Le confinement fragilise les personnes accueillies en centres d'hébergement
Dans les Hauts-de-France, les équipes de l'association restent très vigilantes
Depuis 2002, l’ANPAA à Lille dispose d’une équipe mobile « précarité » composée de deux infirmiers et d’un éducateur spécialisé. Pendant l’année, cette équipe sensibilise les équipes des structures d’hébergement à la thématique des addictions pour les aider à faire face aux situations rencontrées. Elle facilite également si besoin le lien entre les personnes hébergées et le dispositif de soins en addictologie et les accompagne tout au long de leur démarche.
Dès l’annonce du début du confinement, l’équipe a proposé son appui à l’ensemble des structures d’hébergement déjà accompagnées (centres d’hébergement et de réinsertion sociale, pensions de famille, foyers logements…) de la métropole lilloise.
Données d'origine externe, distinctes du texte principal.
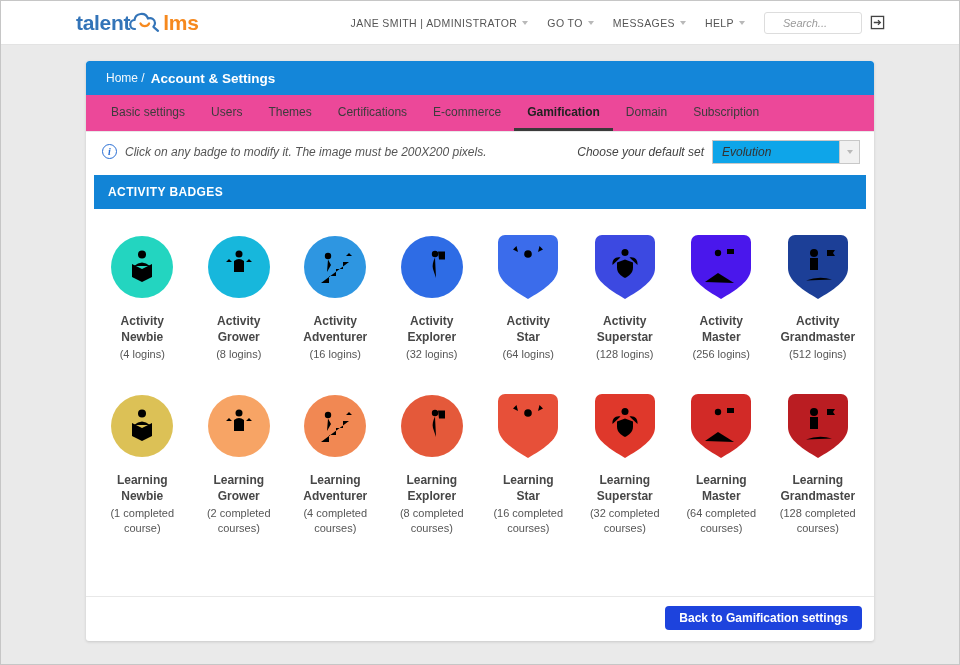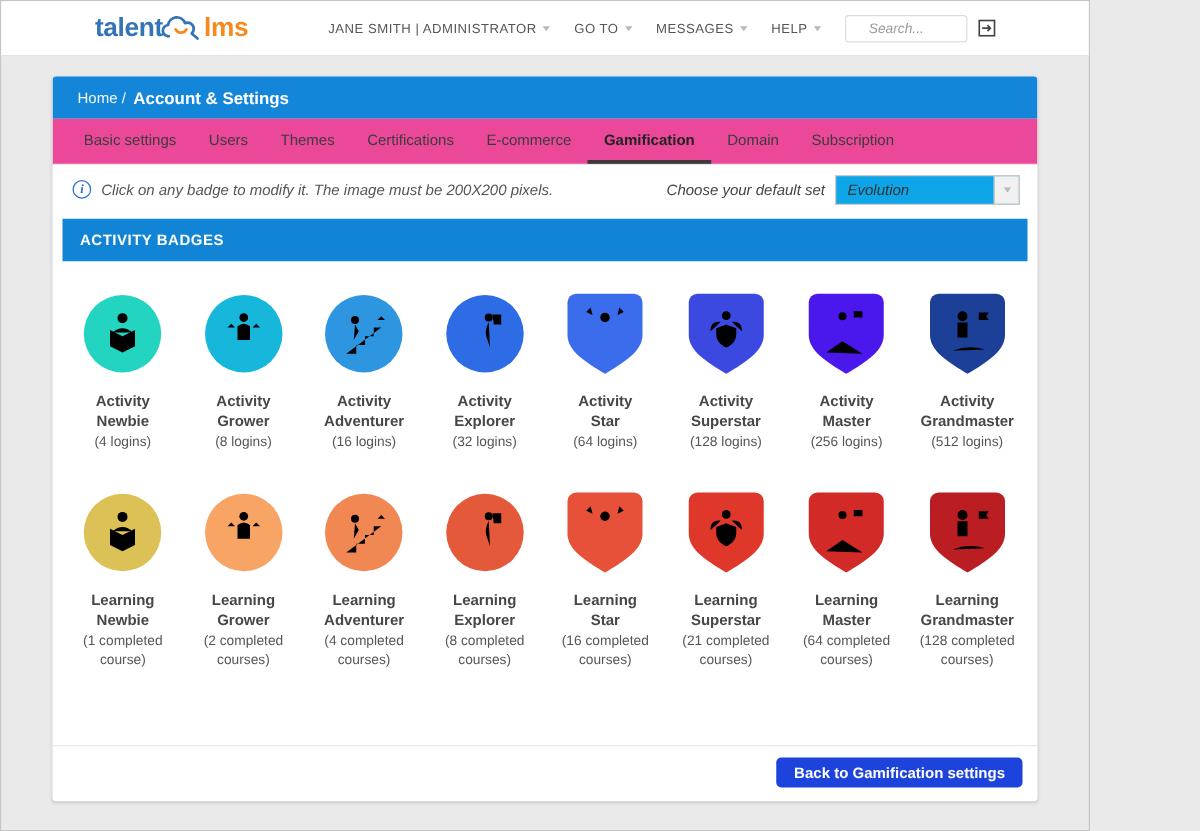"talent" .window { width: 872px -> 960px }
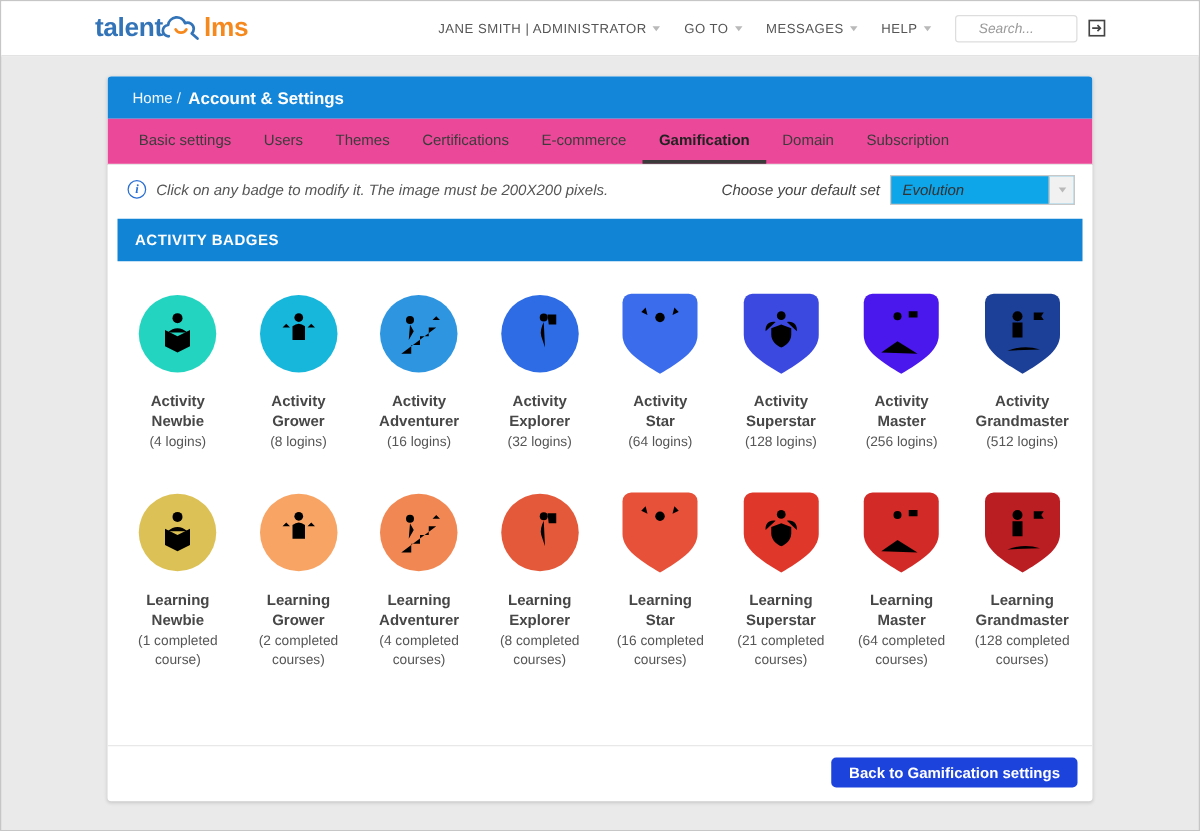"(21 completed courses)" div.badge-req { text: 21 -> 32 }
Elle a également été appelée en renfort pour des conseils sur la consommation d’alcool des résidents. Les personnes accueillies dans ces centres sont pour la plupart fragiles – sans domicile fixe avec des parcours de vie jalonnés de traumatismes psychiques et souffrant de comorbidités – et ont souvent des niveaux de consommation d’alcool, substance légale et facile d’accès, supérieurs à la population générale.
Si la consommation d’alcool est interdite dans la plupart des centres d’hébergement, certaines structures l’autorisent dans les espaces privatifs. Au regard des conséquences du confinement, quelques structures ont fait des stocks d’alcool pour éviter un sevrage brutal aux usagers – qui éprouvent des difficultés à s’approvisionner et/ou à financer leur consommation – et des risques pour leur cerveau et leurs fonctions vitales.
D’autres structures, qui interdisent la consommation en temps normal, ont fait appel à l’ANPAA pour obtenir un accompagnement sur une éventuelle autorisation car elles craignent des débordements. Les résidents ne peuvent plus consommer à l’extérieur de la structure avant d’y passer la nuit en raison du confinement et risquent d’être expulsés s’il y a des débordements liés à la consommation d’alcool. Une source de stress supplémentaire pour les usagers qui risquent de se retrouver à la rue en contexte d’épidémie et de saturation des centres d’hébergement.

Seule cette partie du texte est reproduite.